Why am I worried? Well, it's because i havent worked a full week in so long of a time and the job itself is so horrible I'm not sure that I can do it. Yet I've been with the company for a long time. My therapist advises that I look for a part time gig yet it's been 3 or more years that I've even had to look for a new job so my skills are bascially ****, I feel anyway. If I were to stay at this job, I would be working non-stop from September to end of the year with no vacation days. If I were to just quit and start new, that's exactly what I'd be doing, starting new... I have no idea what to do. The banking holidays are a plus, yet the job sucks. I've managed to stay with the company for so long by hopping around and taking different positions, hoping to move up. I could have but it didnt quite happen that way.
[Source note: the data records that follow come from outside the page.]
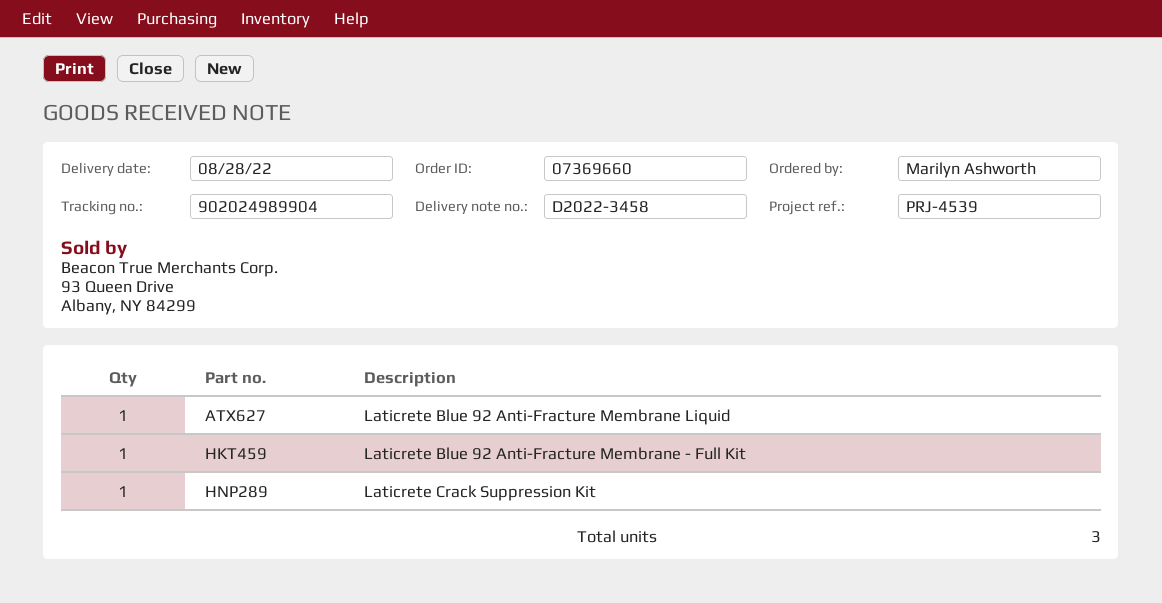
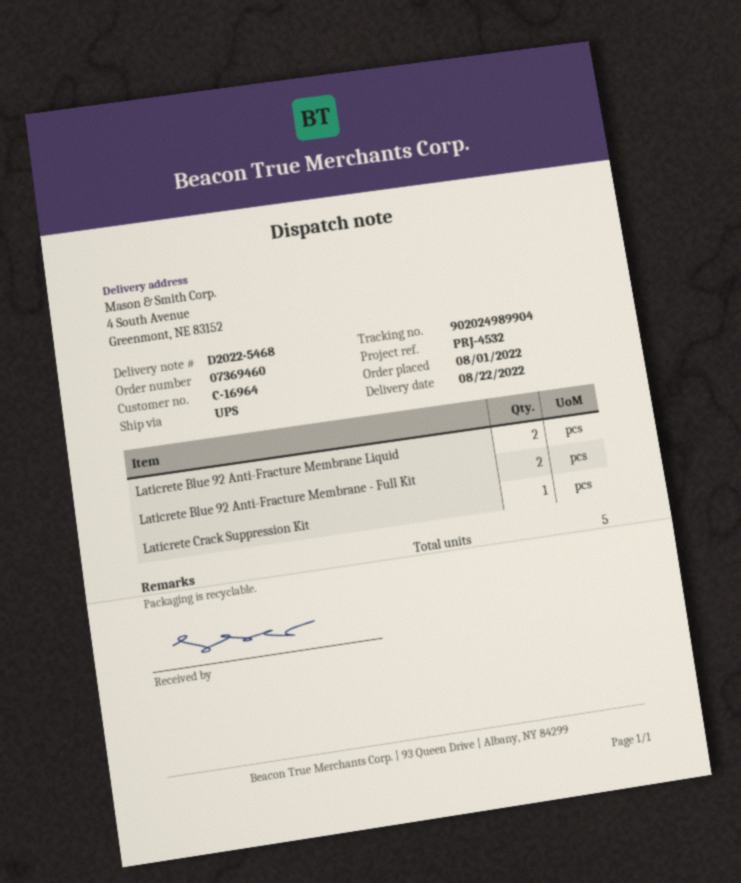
order number: 07369660 -> 07369460
delivery note number: D2022-3458 -> D2022-5468
delivery date: 2022-08-28 -> 2022-08-22
reference: PRJ-4539 -> PRJ-4532
Laticrete Blue 92 Anti-Fracture Membrane Liquid: 1 -> 2
Laticrete Blue 92 Anti-Fracture Membrane - Full Kit: 1 -> 2
total quantity: 3 -> 5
I'm just not sure how to move on or what to do. By way of miracle, perhaps my psychiatrist could approve another type of leave in order for me to get better. Or.. I find the strength to work nonstop for months. I just need time and skills that I don't have.. and feel like a fish out of water in the job market.


----------



## coeur_brise (Oct 7, 2004)

Probably not a lot of easy answers. I just feel like i have no marketable skills. Ugh


----------



## CaptainPeanuts (Oct 29, 2015)

coeur_brise said:


> Probably not a lot of easy answers. I just feel like i have no marketable skills. Ugh


Find a job that will make your social anxiety easier. I myself work in a social role. It's not easy. I lasted a year. I'm going back to unloading trucks because I don't have to deal with customers. Thats what the majority of us here at SAS do, we find jobs that make our social lives easier. Because SA has ruined it for us. Anyways, I hope things work out for you. Hope you have a great day.


----------



## rabidfoxes (Apr 17, 2016)

You describe the job as 'horrible'. Paid leave and banking holidays are not that amazing a perk (in the UK it's a statutory requirement, I guess it's not in the US?). So here's what I'd do. If I can afford to, I'd quit now and look for a new job, I'd still need to work the notice period which I assume is a month or two? If I can't afford to quit, I'd remain in the job whilst looking for a new one.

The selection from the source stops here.